# Facebook Birthday Problem: Part 5

Recently, I devised the following problem:

Suppose that you have n friends, and you always say “Happy Birthday” to each friend on his/her birthday. On how many days of the year will you not say “Happy Birthday” to one of your friends?

Until somebody tells me otherwise, I’m calling this the Facebook birthday problem in honor of Facebook’s daily alerts to say “Happy Birthday” to friends.

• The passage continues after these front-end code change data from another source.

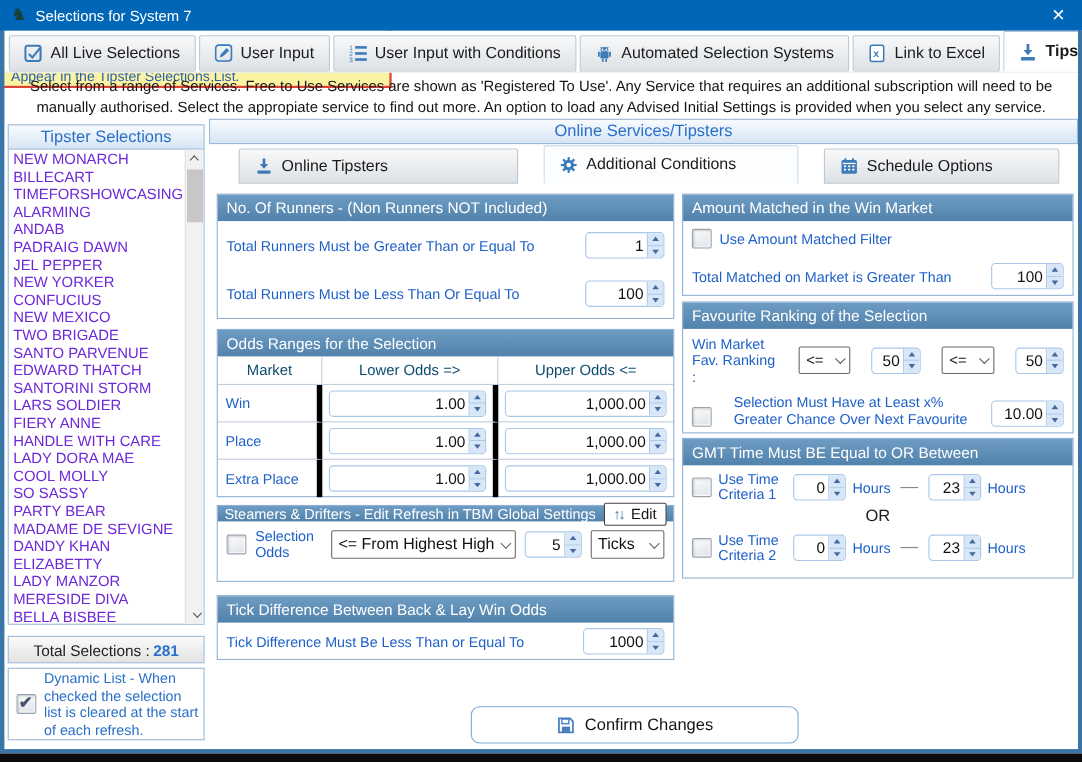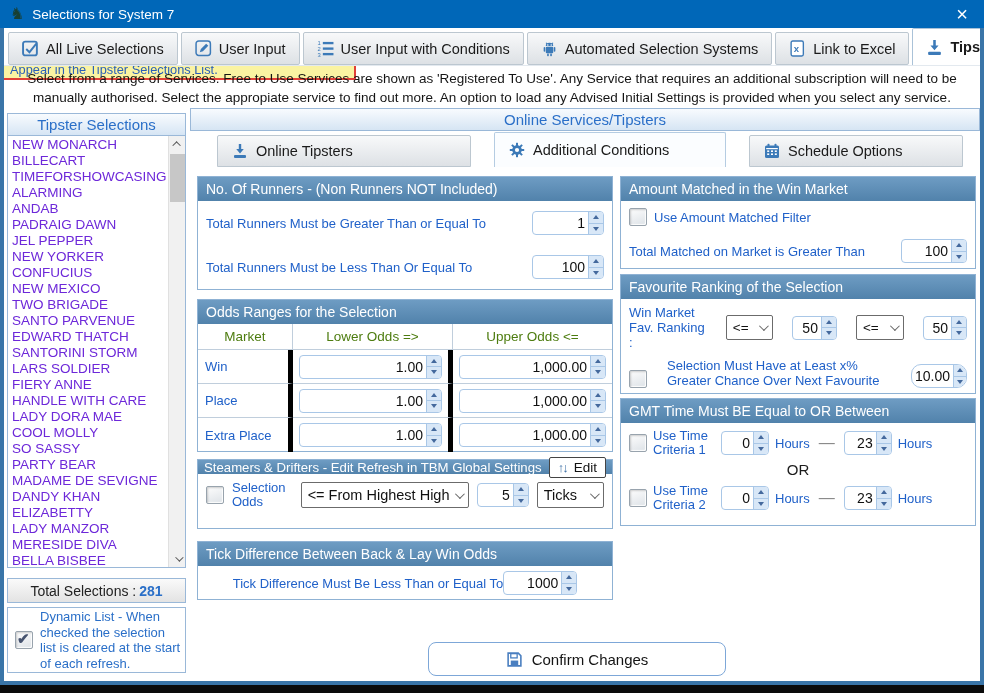"Market" .ohead { color: #4d7c0f -> #0c4a6e }
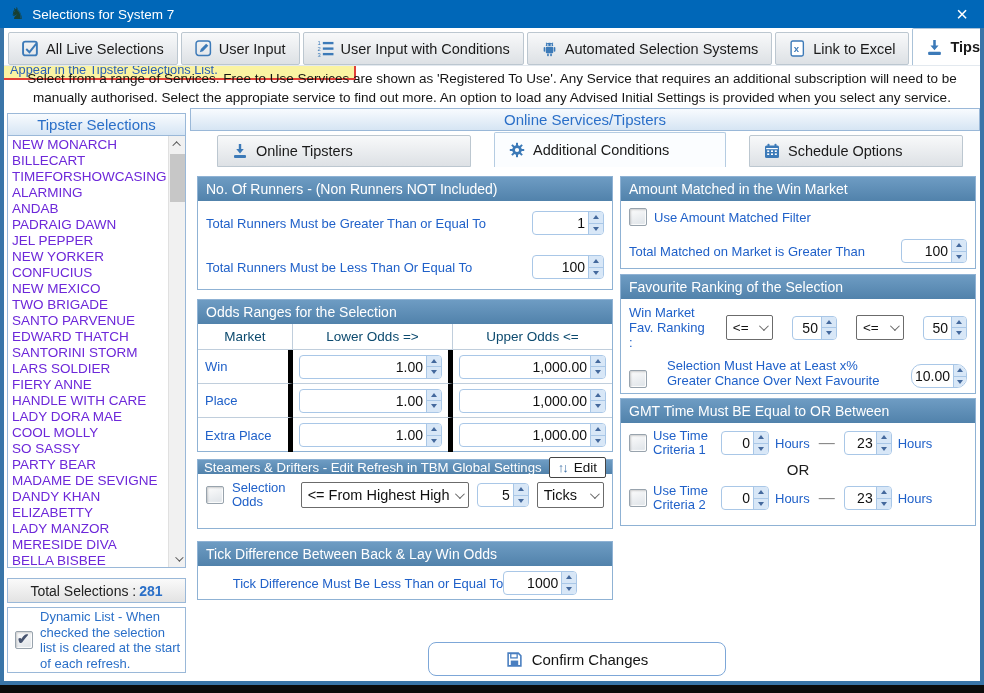"10.00" #p-fav .prow2 .spin { border-radius: 10px -> none; width: 56px -> 66px }
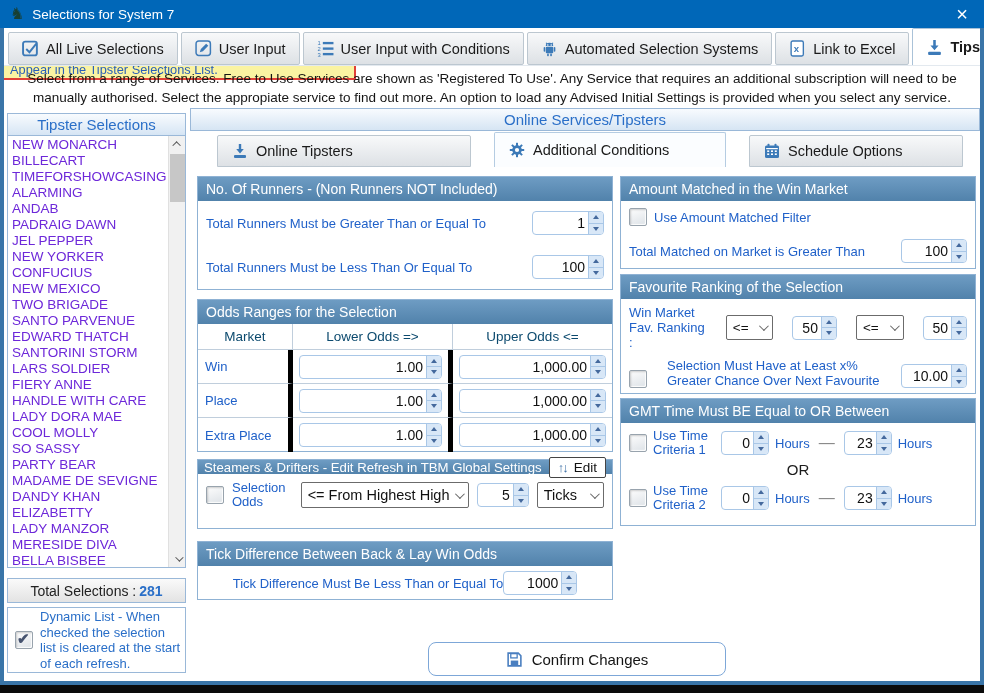"Tick Difference Must Be Less" #p-tick .prow { justify-content: center -> space-between }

Here’s how I solved this problem. Let $I_k$ be an indicator random variable for “no friend has a birthday on day $k$, where $k = 366$ stands for February 29 and $k = 1, \dots, 365$ stand for the “usual” 365 days of the year. Therefore, the quantity $N$, representing the number of days of the year on which no friend has a birthday, can be written as

$N = I_1 + \dots + I_{365} + I_{366}$

In yesterday’s post, I began the calculation of the standard deviation of $N$ by first computing its variance. This calculation is complicated by the fact that $I_1, \dots, I_{366}$ are dependent. Yesterday, I showed that

$\hbox{Var}(N) = 365\displaystyle \left( \frac{1457}{1461} \right)^n \left[ 1 - \left( \frac{1457}{1461} \right)^n \right] + \displaystyle \left( \frac{1460}{1461} \right)^n \left[ 1 - \left( \frac{1460}{1461} \right)^n \right]$

$+ \displaystyle (365)(364) \left[ \displaystyle \left( \frac{1453}{1461} \right)^n - \displaystyle \left( \frac{1457}{1461} \right)^{2n} \right] + 2 \sum_{k=1}^{365}\hbox{Cov}(I_k,I_{366})$.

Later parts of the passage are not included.